*** Records supplied ***
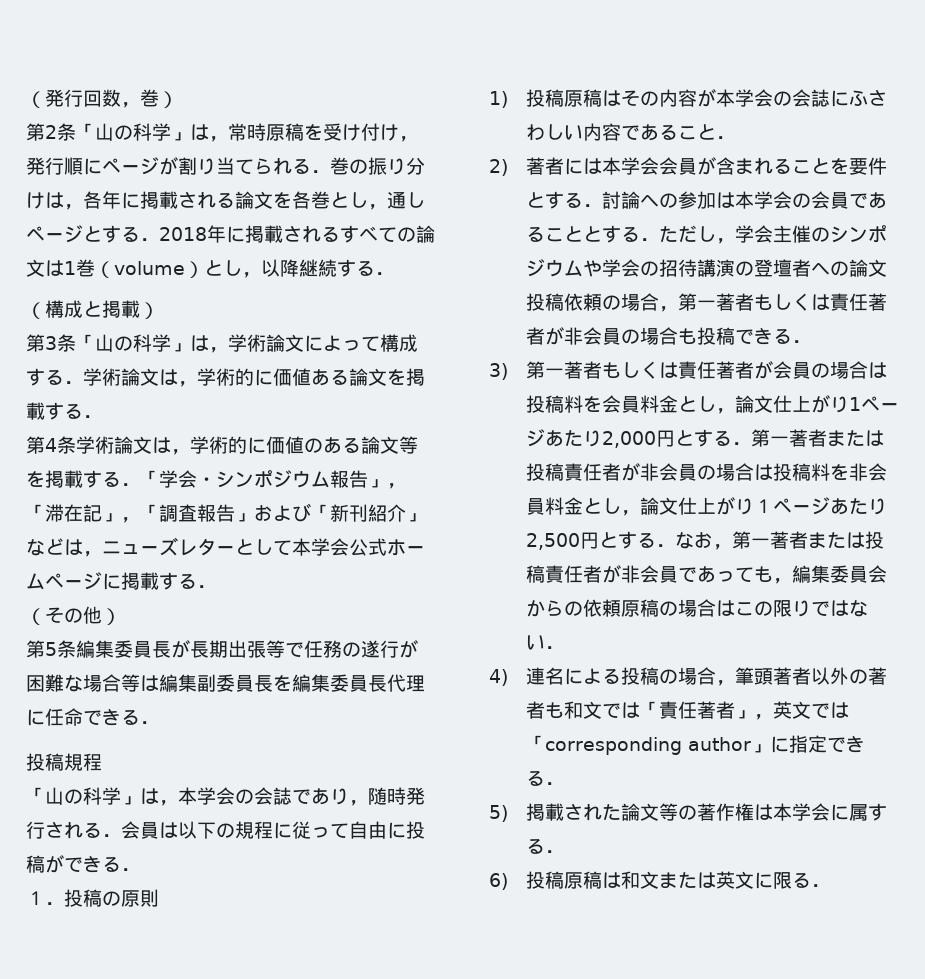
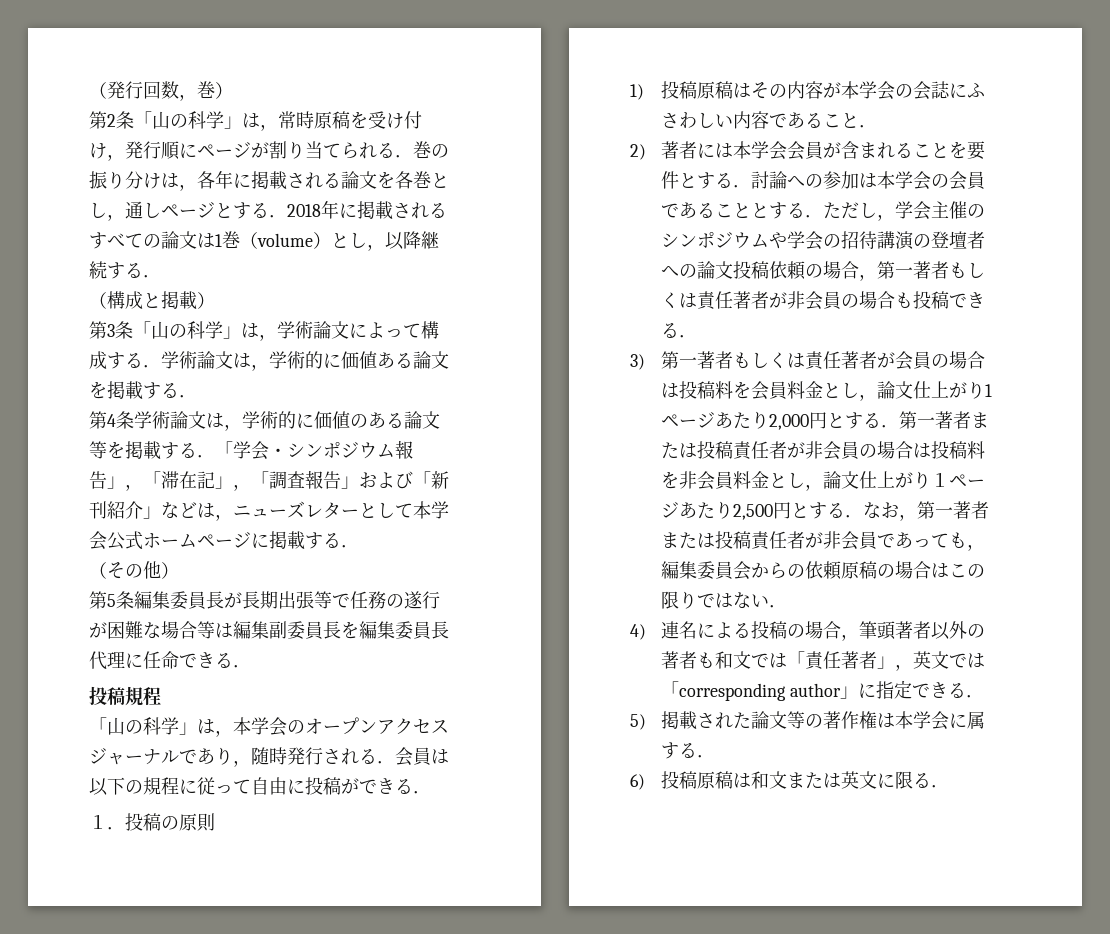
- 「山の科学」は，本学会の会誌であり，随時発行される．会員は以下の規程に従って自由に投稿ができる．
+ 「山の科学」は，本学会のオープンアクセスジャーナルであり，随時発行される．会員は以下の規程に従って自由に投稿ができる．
*** End of Records supplied ***
*** Records supplied ***
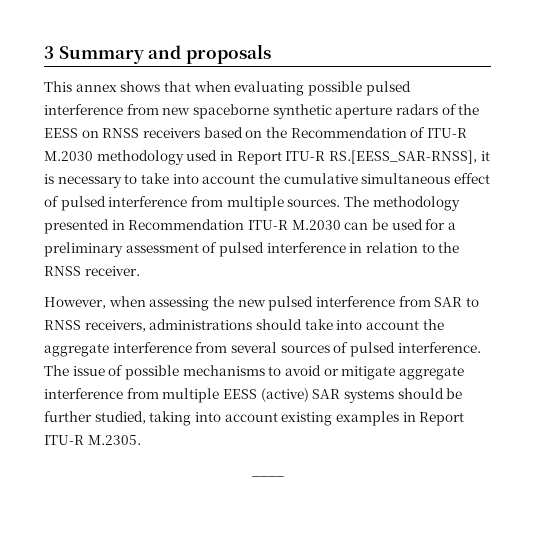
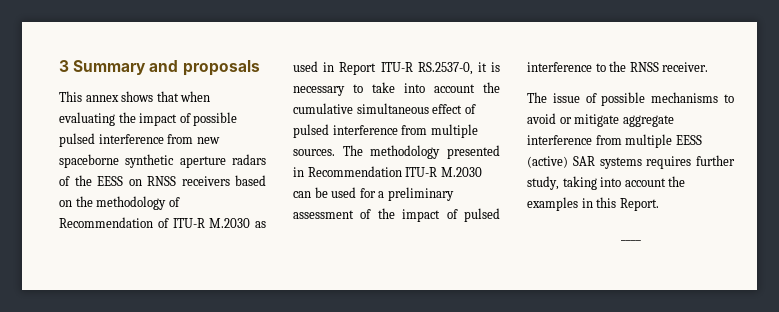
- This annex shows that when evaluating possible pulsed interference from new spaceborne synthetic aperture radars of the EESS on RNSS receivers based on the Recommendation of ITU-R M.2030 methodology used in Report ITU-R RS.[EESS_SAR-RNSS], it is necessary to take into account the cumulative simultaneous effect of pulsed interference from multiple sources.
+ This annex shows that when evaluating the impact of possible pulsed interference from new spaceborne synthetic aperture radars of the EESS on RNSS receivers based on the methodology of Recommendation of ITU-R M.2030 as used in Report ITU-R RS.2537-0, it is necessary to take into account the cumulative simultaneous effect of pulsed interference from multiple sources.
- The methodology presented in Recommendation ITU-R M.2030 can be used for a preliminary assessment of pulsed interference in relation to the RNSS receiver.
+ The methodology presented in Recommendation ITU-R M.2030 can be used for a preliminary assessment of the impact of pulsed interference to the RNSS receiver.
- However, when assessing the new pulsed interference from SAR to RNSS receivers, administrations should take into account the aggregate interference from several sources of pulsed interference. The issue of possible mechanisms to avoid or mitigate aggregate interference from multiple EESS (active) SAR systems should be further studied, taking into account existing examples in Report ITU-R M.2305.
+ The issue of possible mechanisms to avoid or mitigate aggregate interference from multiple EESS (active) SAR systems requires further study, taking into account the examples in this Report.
*** End of Records supplied ***
*** Records supplied ***
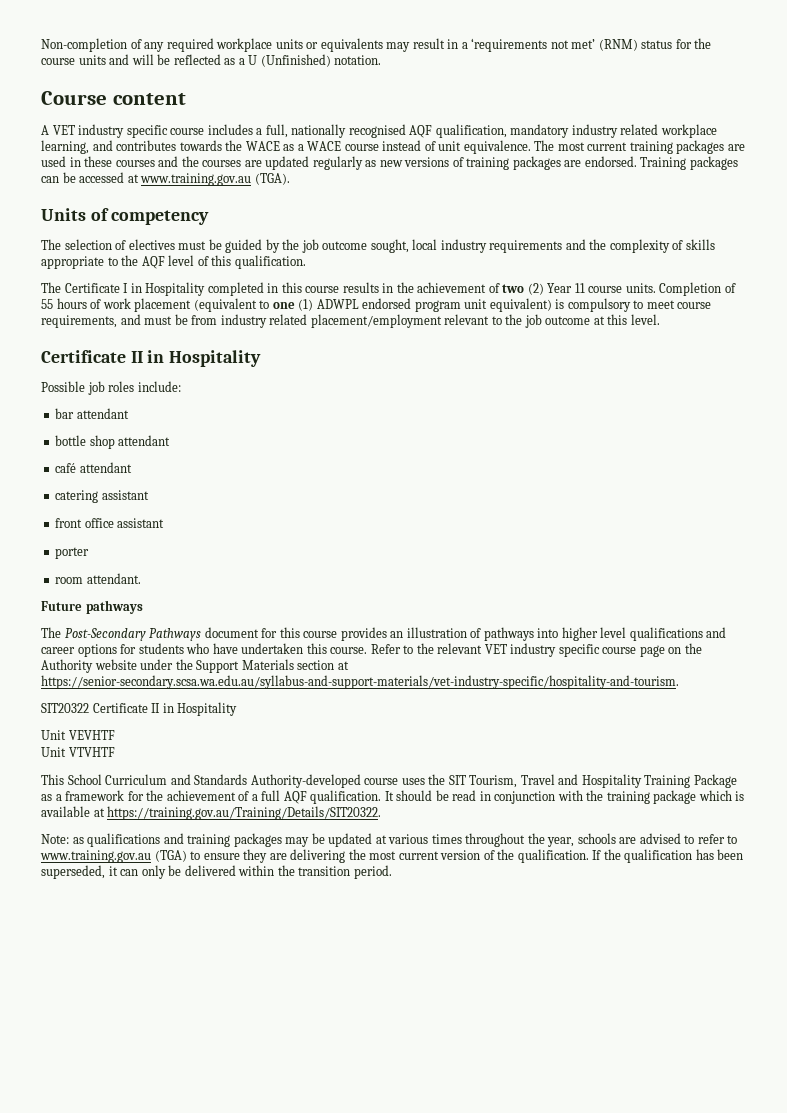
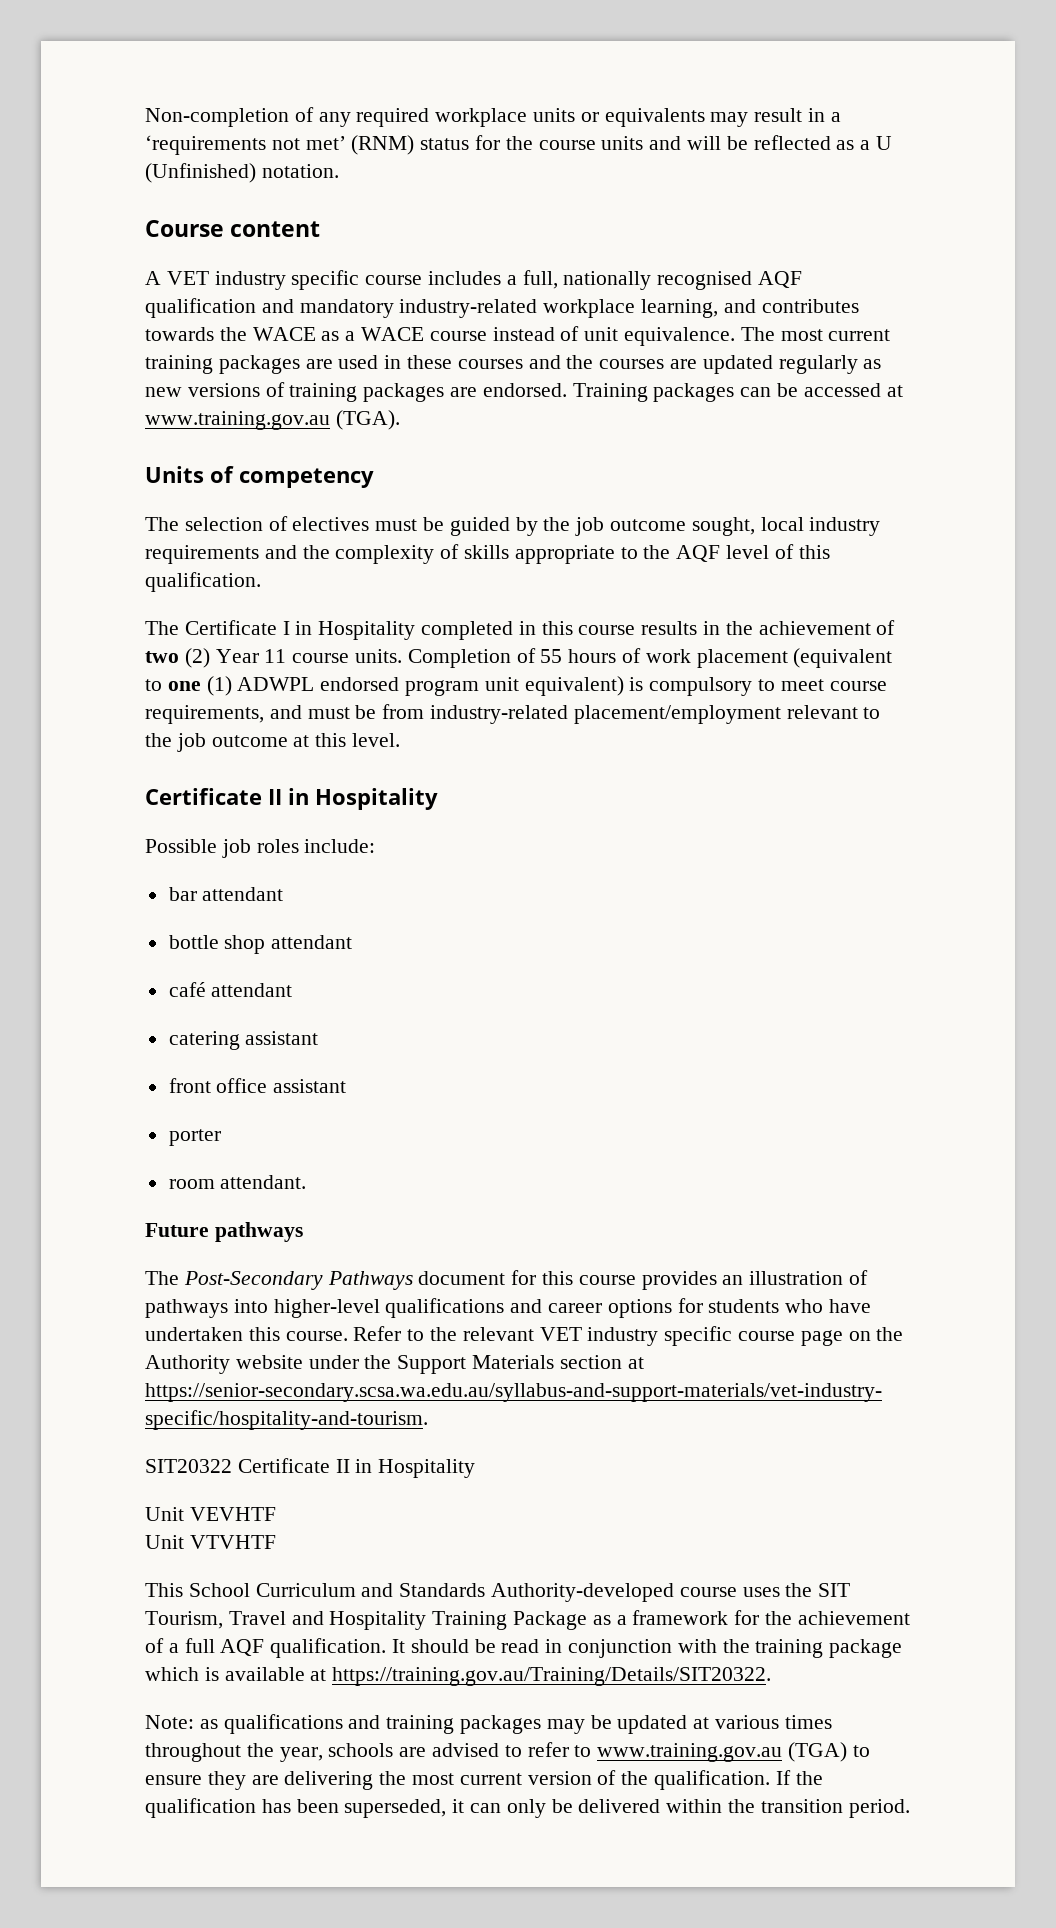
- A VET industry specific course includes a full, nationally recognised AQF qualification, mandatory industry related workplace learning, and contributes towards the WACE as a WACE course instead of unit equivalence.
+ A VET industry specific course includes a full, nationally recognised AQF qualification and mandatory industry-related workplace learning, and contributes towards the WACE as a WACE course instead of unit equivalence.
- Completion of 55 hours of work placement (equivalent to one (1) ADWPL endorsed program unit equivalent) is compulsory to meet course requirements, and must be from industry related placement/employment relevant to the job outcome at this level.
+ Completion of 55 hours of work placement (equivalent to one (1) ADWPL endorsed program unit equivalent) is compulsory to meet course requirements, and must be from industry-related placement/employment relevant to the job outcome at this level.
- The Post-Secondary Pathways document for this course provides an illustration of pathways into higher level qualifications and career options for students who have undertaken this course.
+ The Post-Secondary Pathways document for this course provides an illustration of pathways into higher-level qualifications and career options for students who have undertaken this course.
*** End of Records supplied ***
Exercise aim
With the line holding "- Completion of" as the first and the line holding "be from industry-related" as the last, set down that range of the entries above exactly, and nothing else.

Task answer
- Completion of 55 hours of work placement (equivalent to one (1) ADWPL endorsed program unit equivalent) is compulsory to meet course requirements, and must be from industry related placement/employment relevant to the job outcome at this level.
+ Completion of 55 hours of work placement (equivalent to one (1) ADWPL endorsed program unit equivalent) is compulsory to meet course requirements, and must be from industry-related placement/employment relevant to the job outcome at this level.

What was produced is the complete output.